Monday, March 12, 2012

Brazil files new indictment against NY pilots

Brazilian prosecutors filed a new indictment Thursday against two New York pilots whose small jet was involved in one of Brazil's worst air disasters, the pilots' attorney said.

The new indictment charges the pilots with flying at the wrong altitude and with failing to turn on the aircraft's anti-collision system, attorney Joel Weiss said.

Weiss called the charges "utter and complete nonsense."

Pilots Joseph Lepore of Bay Shore, New York, and Jan Paladino of Westhampton Beach, New York, were accused of contributing to the Sept. 29, 2006 crash of a Brazilian passenger jet that killed 154 people.

Their Embraer Legacy jet, operated by ExcelAire Service Inc. of Ronkonkoma, New York, collided with a Boeing 737 operated by Gol Linhas Aereas Inteligentes SA. The Boeing 737 crashed in the Amazon jungle, killing all aboard.

One of the charges in the new indictment says the two pilots were not authorized to use "reduced vertical separation minimum," or RVSM, a procedure that decreases the vertical distance between aircraft from 2,000 feet (610 meters) to 1,000 feet (305 meters), Weiss said.

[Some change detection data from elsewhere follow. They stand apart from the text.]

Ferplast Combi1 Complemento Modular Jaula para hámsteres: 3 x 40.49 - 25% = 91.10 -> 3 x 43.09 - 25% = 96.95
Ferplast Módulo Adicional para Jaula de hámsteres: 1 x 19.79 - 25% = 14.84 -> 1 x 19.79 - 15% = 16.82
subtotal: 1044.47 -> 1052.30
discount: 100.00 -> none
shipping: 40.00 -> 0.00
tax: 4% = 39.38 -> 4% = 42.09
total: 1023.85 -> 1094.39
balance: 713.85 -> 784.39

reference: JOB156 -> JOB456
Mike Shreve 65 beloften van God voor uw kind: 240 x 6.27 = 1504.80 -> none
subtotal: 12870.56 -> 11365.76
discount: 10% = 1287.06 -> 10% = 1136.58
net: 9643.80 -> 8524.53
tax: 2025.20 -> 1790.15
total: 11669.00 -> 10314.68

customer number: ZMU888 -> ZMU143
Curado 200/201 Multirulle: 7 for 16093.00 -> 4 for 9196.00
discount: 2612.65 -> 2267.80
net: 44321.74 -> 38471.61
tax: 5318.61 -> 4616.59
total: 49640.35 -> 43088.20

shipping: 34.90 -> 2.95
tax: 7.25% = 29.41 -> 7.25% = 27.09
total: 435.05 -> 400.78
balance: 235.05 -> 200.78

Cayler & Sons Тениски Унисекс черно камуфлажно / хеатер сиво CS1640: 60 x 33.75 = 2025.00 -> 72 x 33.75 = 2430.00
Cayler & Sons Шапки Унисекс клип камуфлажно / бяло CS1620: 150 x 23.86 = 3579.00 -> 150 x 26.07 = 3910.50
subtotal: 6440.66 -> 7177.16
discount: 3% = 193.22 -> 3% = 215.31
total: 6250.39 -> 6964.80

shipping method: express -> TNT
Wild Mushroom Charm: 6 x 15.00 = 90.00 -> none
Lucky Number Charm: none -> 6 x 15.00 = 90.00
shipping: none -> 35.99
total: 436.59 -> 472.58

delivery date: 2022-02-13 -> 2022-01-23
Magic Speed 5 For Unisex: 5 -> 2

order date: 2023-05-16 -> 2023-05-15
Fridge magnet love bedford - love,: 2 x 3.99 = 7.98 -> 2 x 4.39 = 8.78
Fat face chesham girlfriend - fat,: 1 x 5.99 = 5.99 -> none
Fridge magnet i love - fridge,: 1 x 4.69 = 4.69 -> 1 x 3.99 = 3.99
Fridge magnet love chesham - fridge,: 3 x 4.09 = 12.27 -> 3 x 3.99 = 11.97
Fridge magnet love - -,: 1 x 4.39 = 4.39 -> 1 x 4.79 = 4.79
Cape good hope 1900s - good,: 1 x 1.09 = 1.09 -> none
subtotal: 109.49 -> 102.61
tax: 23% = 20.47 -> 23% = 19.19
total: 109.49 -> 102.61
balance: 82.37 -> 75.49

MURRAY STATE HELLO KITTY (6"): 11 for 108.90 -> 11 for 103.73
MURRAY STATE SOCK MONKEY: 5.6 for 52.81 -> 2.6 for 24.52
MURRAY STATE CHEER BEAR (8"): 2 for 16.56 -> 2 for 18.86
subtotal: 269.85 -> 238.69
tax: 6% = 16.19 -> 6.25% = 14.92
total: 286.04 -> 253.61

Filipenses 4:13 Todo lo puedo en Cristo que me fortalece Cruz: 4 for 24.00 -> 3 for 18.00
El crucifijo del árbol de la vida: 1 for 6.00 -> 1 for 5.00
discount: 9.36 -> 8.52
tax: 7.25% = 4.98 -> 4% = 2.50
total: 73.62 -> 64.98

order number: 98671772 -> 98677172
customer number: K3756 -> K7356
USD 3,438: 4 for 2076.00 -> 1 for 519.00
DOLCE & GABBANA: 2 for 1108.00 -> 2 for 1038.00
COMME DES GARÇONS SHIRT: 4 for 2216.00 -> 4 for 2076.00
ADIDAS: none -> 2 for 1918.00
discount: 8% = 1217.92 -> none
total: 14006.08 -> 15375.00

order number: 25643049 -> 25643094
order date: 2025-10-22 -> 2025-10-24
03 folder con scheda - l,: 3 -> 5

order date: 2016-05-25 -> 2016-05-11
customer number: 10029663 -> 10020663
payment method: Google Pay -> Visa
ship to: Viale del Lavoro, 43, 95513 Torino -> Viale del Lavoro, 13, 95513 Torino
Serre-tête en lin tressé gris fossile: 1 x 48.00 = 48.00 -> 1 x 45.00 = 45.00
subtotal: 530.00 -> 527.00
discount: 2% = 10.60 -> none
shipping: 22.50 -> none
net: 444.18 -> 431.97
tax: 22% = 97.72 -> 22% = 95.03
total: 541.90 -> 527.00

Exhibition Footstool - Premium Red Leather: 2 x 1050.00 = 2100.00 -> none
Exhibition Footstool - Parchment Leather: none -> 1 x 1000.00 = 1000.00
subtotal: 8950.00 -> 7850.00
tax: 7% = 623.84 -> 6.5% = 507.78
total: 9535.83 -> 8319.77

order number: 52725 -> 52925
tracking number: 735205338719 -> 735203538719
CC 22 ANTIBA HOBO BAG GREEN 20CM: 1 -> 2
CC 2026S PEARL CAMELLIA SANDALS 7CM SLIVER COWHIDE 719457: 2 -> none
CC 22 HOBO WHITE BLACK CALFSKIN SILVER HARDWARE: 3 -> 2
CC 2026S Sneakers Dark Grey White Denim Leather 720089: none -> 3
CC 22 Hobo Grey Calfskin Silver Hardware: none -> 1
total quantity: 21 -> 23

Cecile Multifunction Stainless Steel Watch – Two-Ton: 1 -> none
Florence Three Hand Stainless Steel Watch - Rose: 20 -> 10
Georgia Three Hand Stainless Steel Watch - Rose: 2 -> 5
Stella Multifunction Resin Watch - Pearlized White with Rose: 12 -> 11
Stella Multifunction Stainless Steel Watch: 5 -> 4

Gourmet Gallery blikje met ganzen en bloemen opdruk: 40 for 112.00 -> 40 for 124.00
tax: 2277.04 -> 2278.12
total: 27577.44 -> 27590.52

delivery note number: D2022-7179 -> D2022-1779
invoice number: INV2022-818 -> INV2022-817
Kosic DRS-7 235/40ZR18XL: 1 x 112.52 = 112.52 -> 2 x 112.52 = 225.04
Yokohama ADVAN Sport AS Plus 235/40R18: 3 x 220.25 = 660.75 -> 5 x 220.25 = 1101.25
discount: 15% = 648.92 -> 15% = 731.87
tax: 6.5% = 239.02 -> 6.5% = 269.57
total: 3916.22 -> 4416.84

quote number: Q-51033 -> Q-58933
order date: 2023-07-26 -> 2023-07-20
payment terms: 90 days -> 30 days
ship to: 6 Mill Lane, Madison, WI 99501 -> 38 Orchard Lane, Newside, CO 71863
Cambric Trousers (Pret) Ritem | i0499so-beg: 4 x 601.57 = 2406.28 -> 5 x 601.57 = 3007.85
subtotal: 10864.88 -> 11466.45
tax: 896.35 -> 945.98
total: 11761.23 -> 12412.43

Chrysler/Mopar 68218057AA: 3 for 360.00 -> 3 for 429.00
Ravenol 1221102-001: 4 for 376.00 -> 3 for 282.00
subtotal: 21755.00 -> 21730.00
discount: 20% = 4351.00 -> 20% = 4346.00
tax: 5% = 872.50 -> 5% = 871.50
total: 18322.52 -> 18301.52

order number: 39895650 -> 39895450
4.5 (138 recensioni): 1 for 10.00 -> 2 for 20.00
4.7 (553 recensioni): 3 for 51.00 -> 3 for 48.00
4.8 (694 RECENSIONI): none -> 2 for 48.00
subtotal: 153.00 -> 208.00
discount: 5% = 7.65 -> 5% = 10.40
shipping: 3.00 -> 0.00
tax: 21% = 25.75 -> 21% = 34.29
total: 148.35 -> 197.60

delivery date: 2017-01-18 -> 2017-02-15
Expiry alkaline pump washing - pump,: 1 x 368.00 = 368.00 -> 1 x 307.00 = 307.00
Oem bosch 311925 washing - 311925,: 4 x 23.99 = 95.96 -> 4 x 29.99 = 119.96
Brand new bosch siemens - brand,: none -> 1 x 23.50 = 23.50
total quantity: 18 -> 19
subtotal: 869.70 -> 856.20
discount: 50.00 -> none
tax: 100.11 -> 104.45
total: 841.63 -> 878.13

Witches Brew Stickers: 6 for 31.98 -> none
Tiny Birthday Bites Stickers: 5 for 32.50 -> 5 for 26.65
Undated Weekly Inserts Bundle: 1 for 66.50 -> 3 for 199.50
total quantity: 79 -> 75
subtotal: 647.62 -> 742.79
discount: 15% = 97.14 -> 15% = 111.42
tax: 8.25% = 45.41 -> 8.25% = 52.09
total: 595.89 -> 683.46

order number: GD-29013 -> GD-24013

"Our guys were definitely authorized to do that," he said.

He also denied that Lepore and Paladino did not turn on the Traffic Alert and Collision Avoidance System, or TCA, adding he was confident the judge "will dismiss these specifications before trial." The judge has not yet received the indictment.

Telephone calls to the prosecutors who filed the new indictment went unanswered.

Weiss said earlier charges that the two pilots failed to follow a filed flight plan and operated the plane in a state of lost communications _ contained in a separate indictment _ have been dismissed.

There are currently two indictments pending: the one filed Thursday and one that charges the pilots failed to monitor the TCAS system, Weiss said.

In December 2008, a Brazilian Air Force report found that the two pilots may have contributed to the crash by inadvertently turning off the plane's transponder and collision-avoidance system.

But the U.S. National Transportation Safety Board blamed the collision mostly on systematic shortcomings in Brazil's air traffic control system.

The crash was Brazil's worst air disaster until a jet ran off a slick runway less than a year later at Sao Paulo's domestic airport and burst into flames, killing 199 people.